Edit tracking data:
# # # #

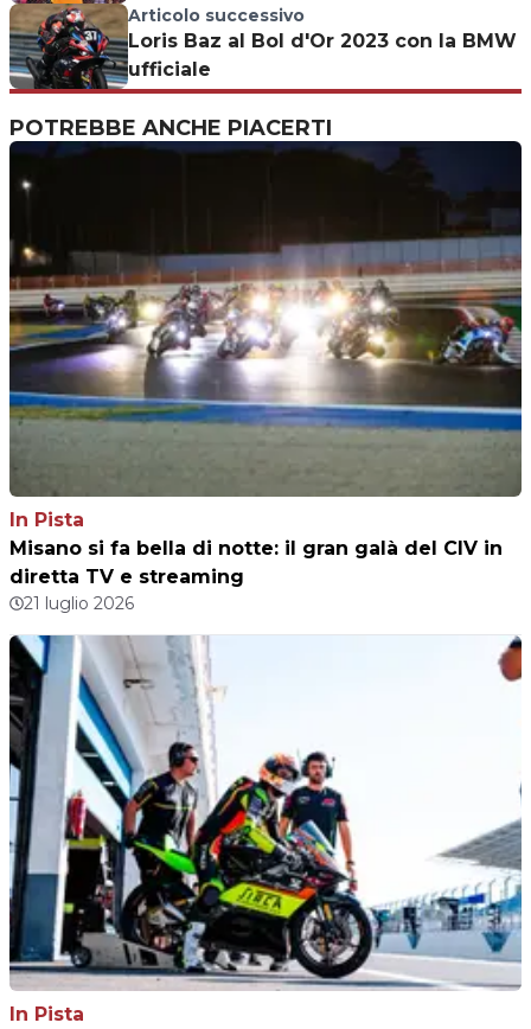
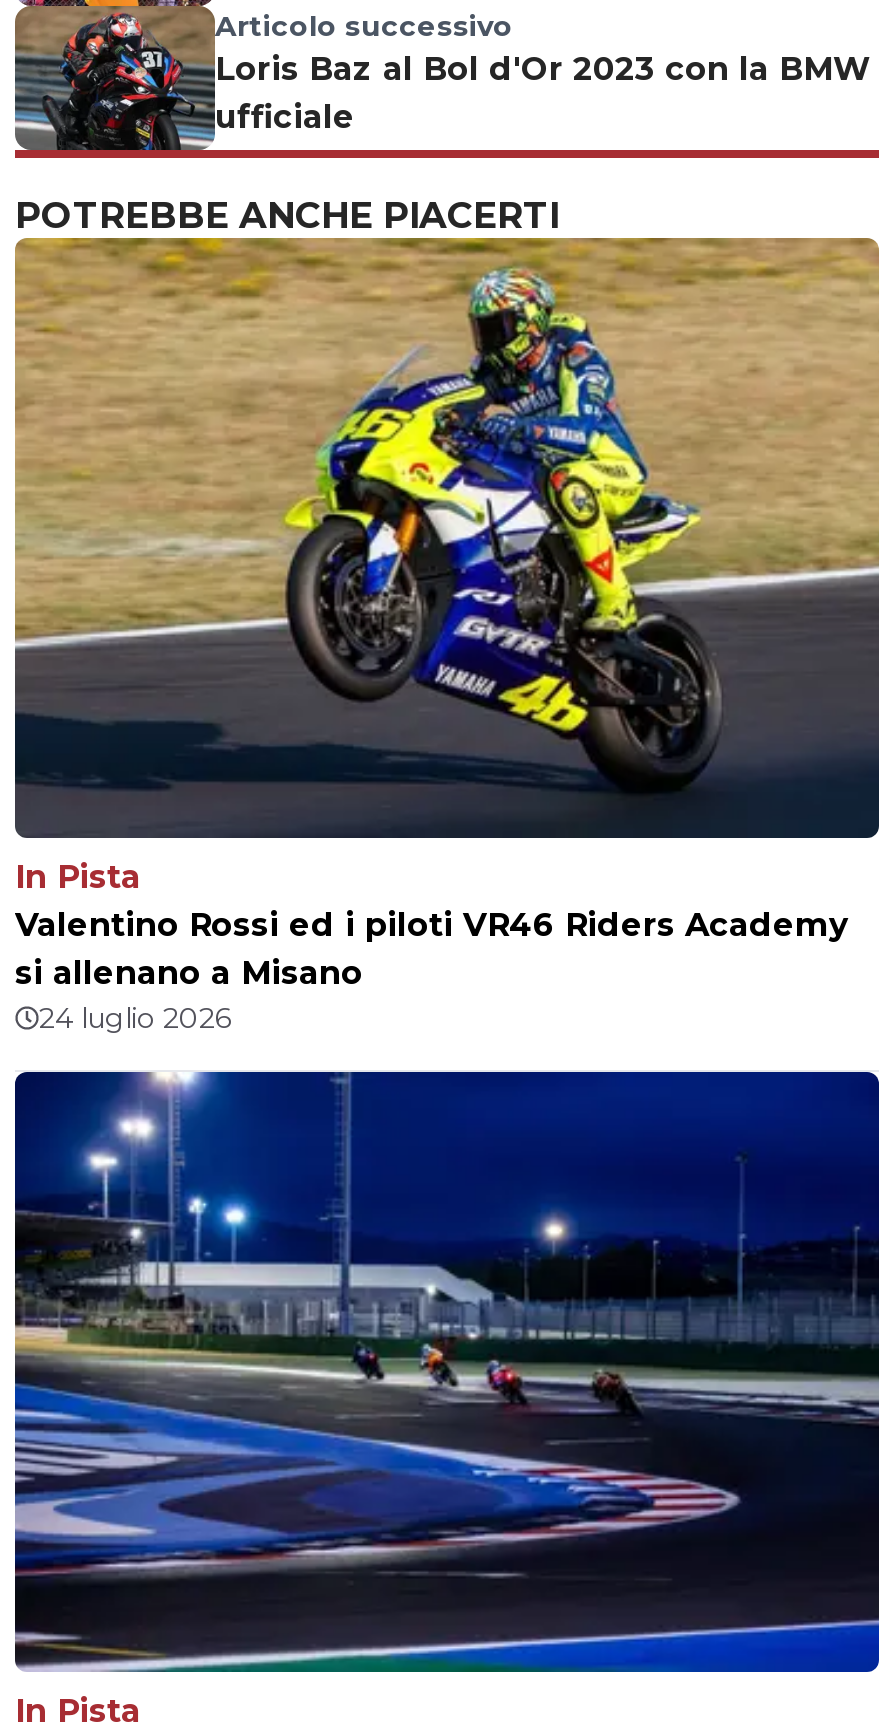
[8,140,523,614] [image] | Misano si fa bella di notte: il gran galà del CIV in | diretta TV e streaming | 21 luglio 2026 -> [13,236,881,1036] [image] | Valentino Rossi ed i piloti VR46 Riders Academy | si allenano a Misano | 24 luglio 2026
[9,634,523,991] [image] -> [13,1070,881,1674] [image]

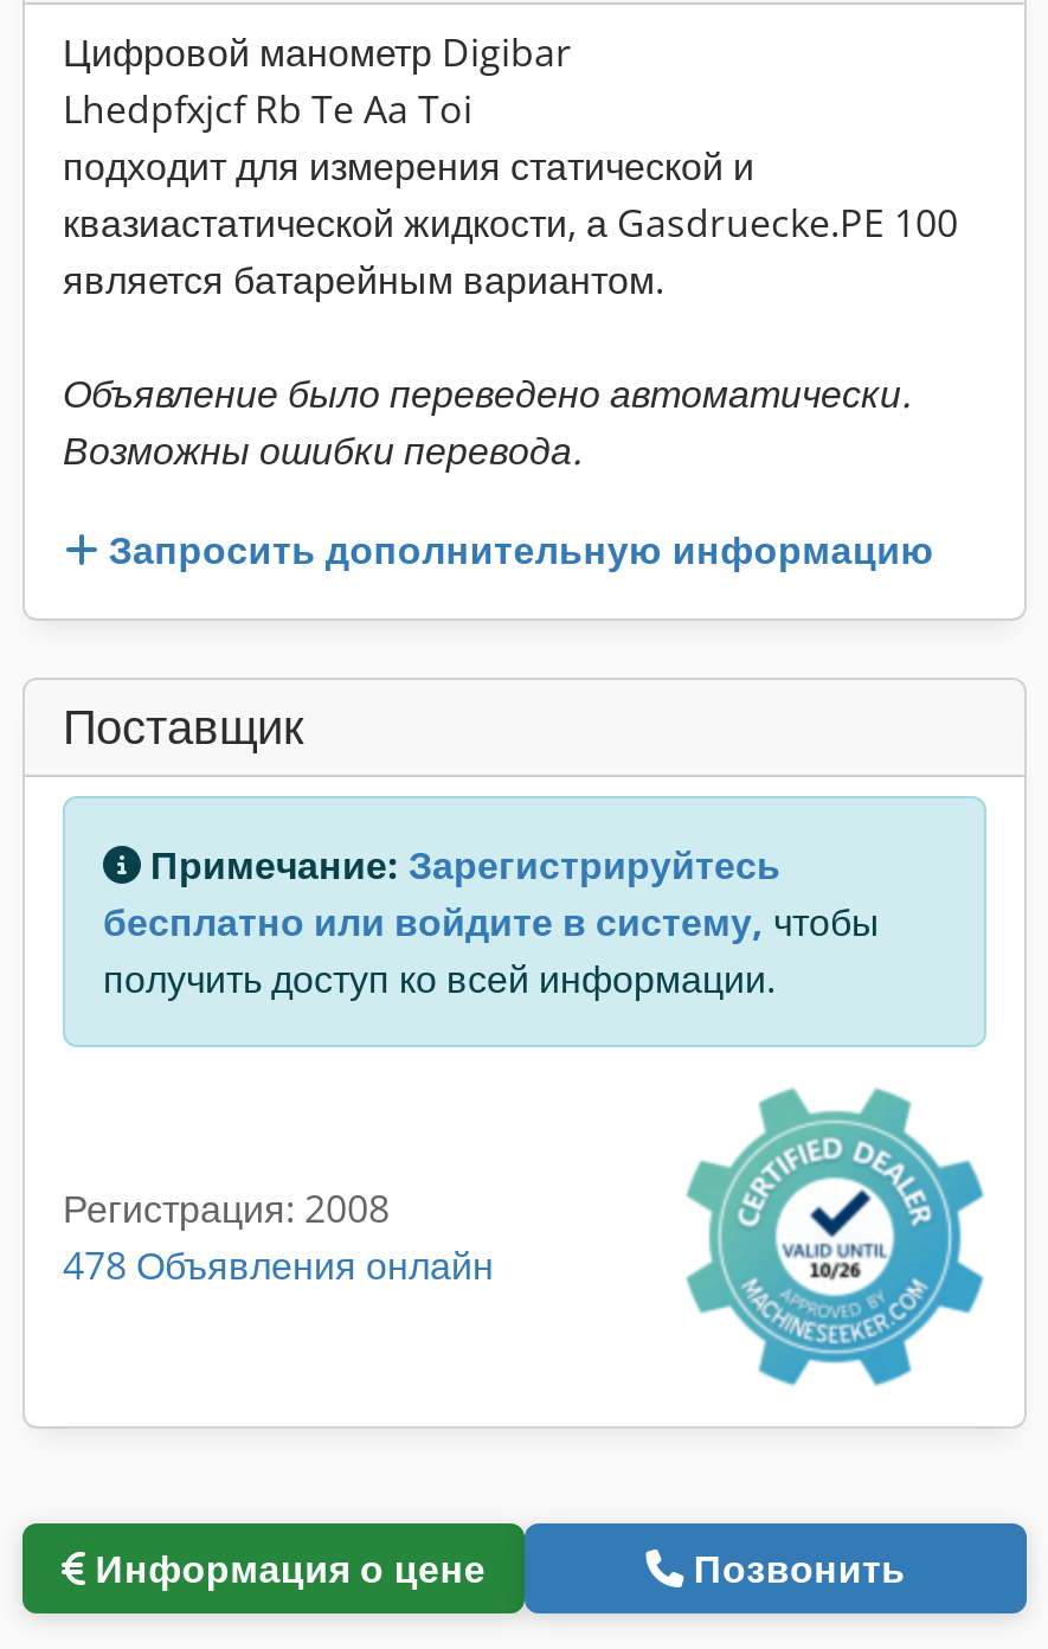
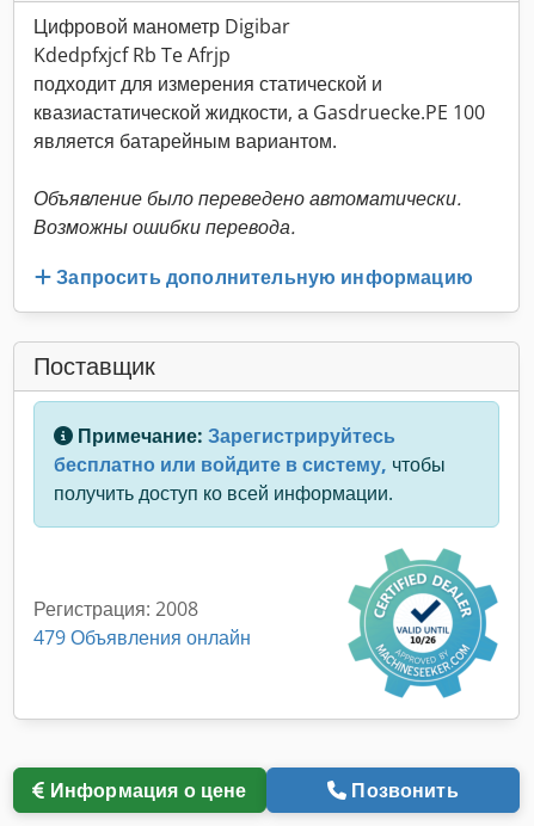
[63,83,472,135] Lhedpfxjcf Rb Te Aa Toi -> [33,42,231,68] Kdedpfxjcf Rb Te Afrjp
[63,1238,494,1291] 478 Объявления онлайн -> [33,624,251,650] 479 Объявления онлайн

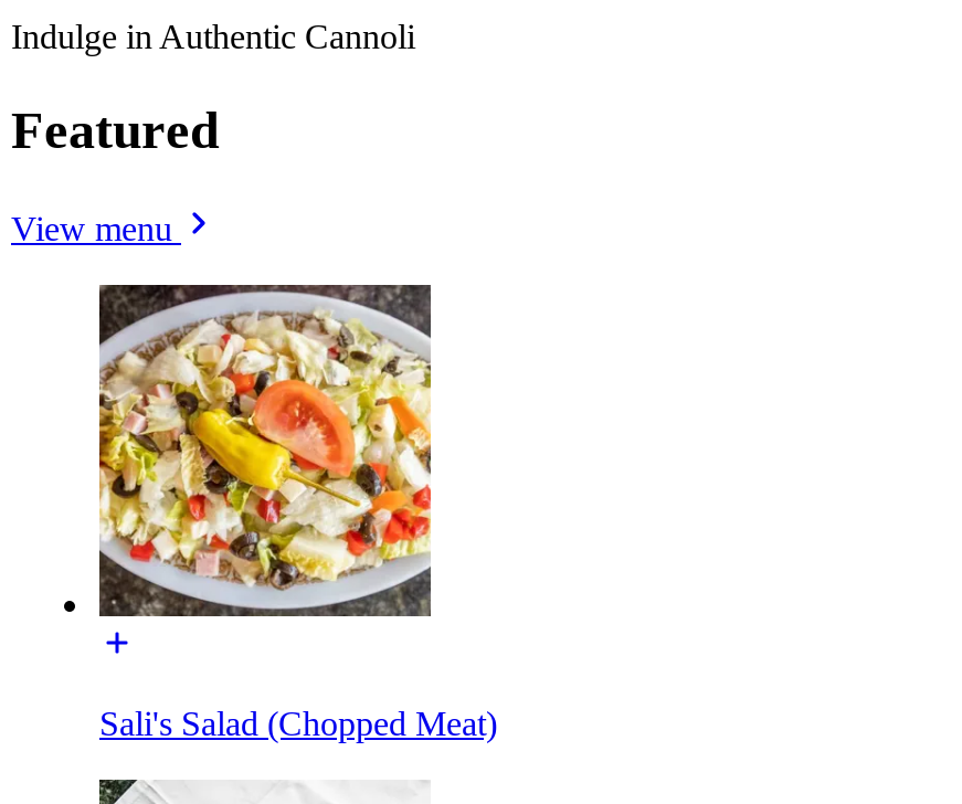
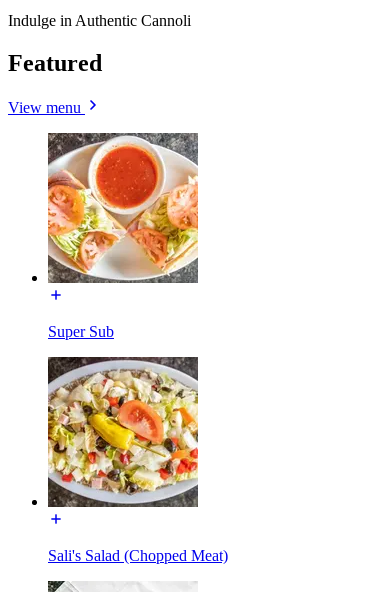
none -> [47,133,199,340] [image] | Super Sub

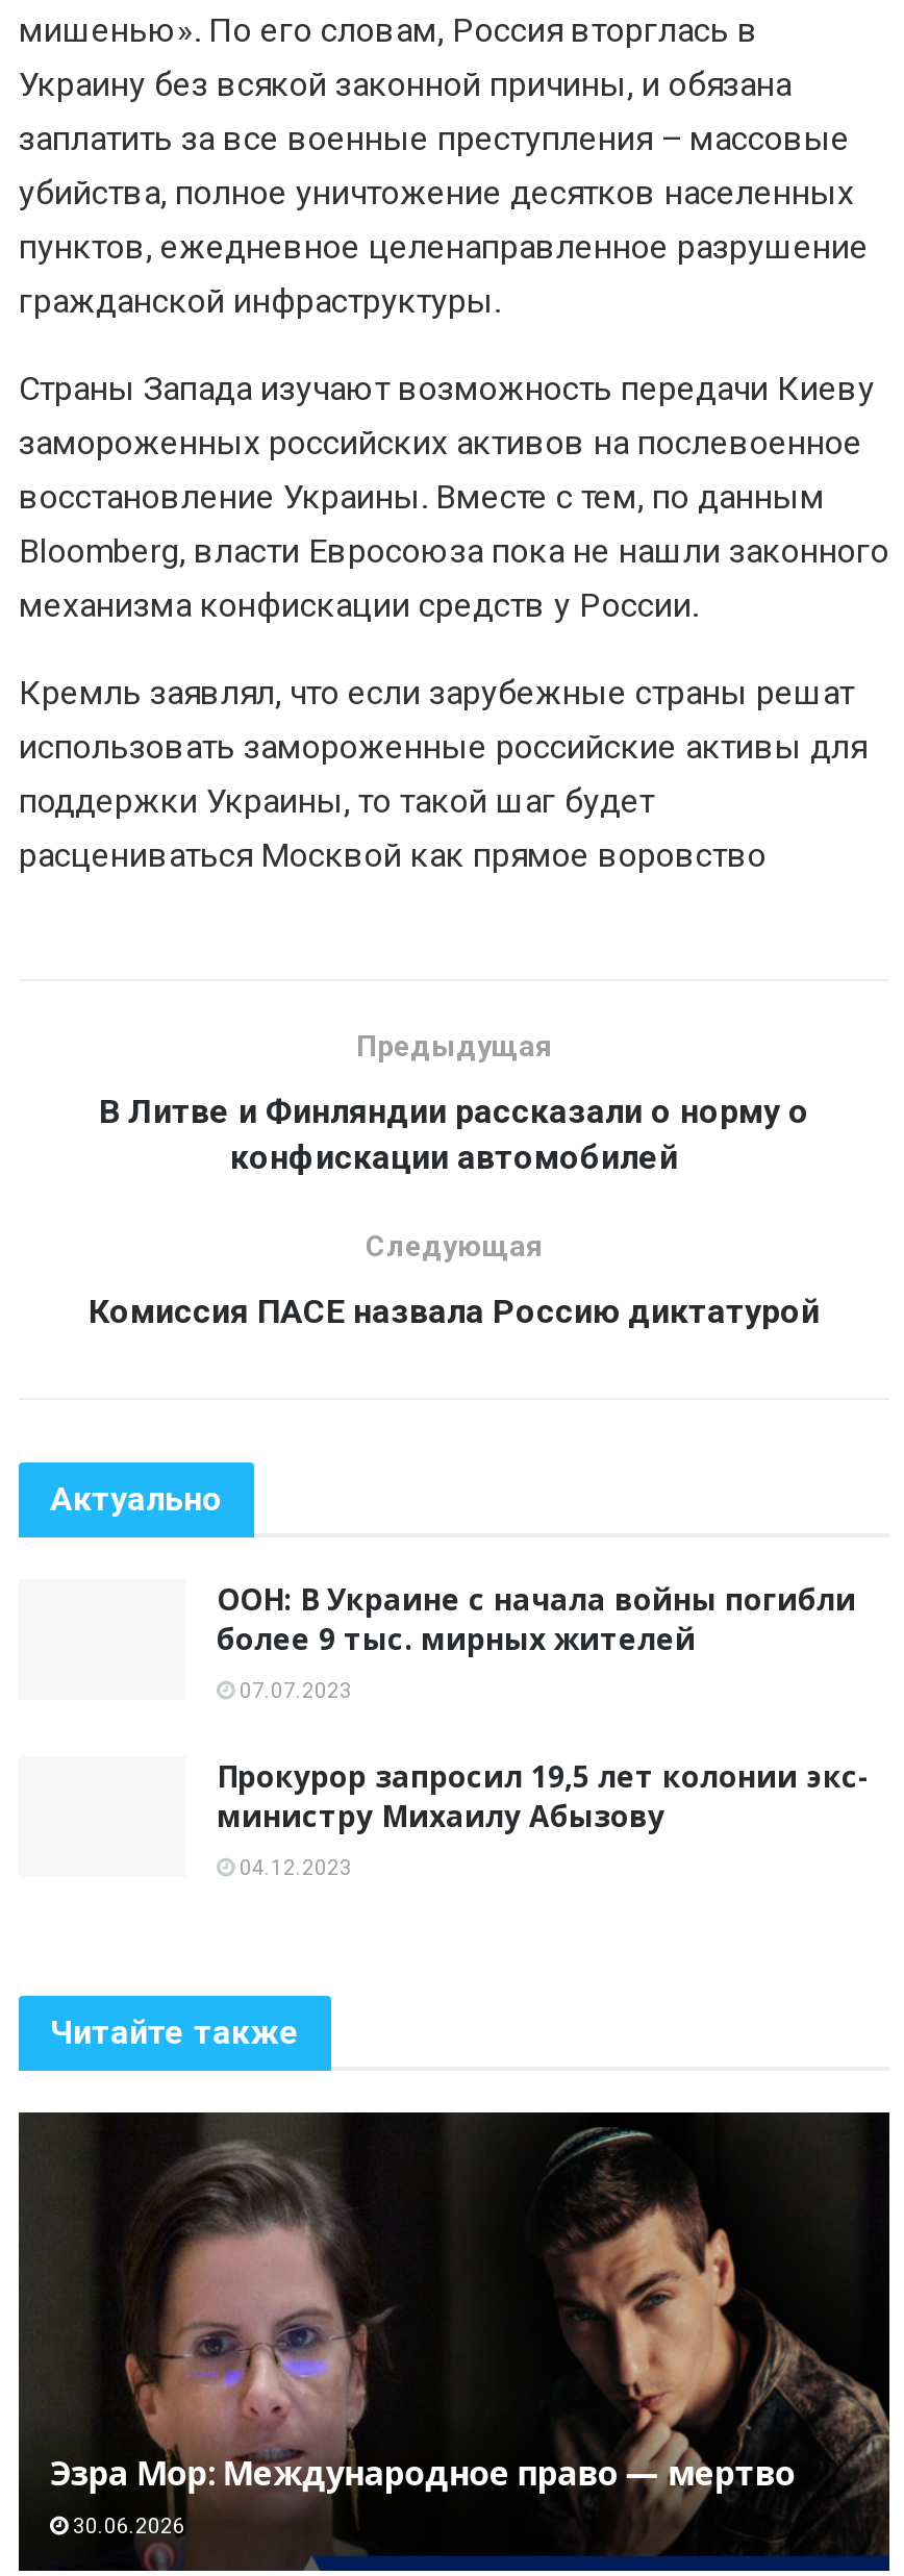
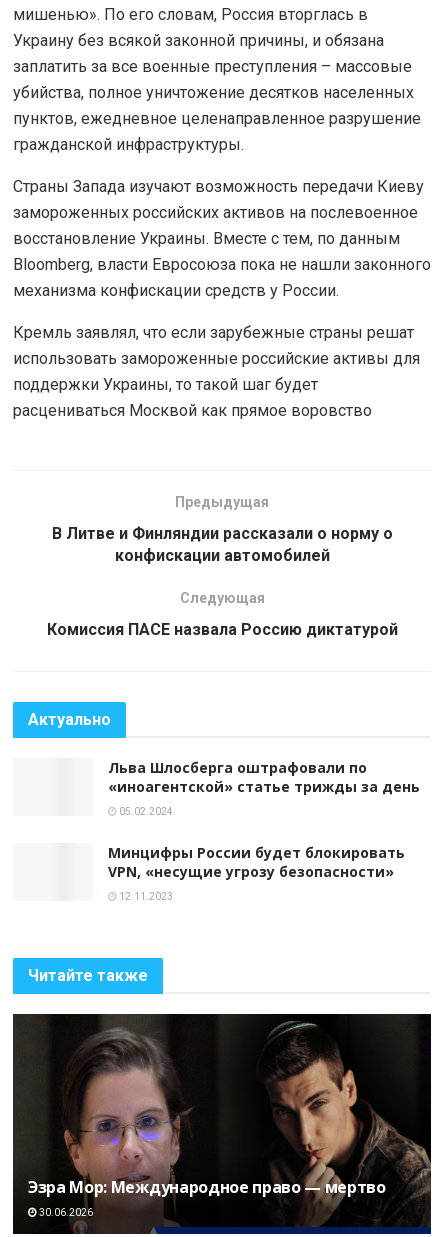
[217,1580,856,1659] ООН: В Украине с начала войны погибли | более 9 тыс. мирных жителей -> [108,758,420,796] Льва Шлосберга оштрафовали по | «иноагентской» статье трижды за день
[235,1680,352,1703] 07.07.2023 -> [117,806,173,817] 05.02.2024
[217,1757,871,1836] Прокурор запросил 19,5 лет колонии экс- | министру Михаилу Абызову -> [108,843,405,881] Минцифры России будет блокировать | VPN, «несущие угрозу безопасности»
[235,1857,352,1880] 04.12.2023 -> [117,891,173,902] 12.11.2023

# # # #

__EXERCISE OBJECTIVE__
Wherever the string "image" appears in the entries above, list that line.

__TASK RESULT__
[8,140,523,614] [image] | Misano si fa bella di notte: il gran galà del CIV in | diretta TV e streaming | 21 luglio 2026 -> [13,236,881,1036] [image] | Valentino Rossi ed i piloti VR46 Riders Academy | si allenano a Misano | 24 luglio 2026
[9,634,523,991] [image] -> [13,1070,881,1674] [image]
none -> [47,133,199,340] [image] | Super Sub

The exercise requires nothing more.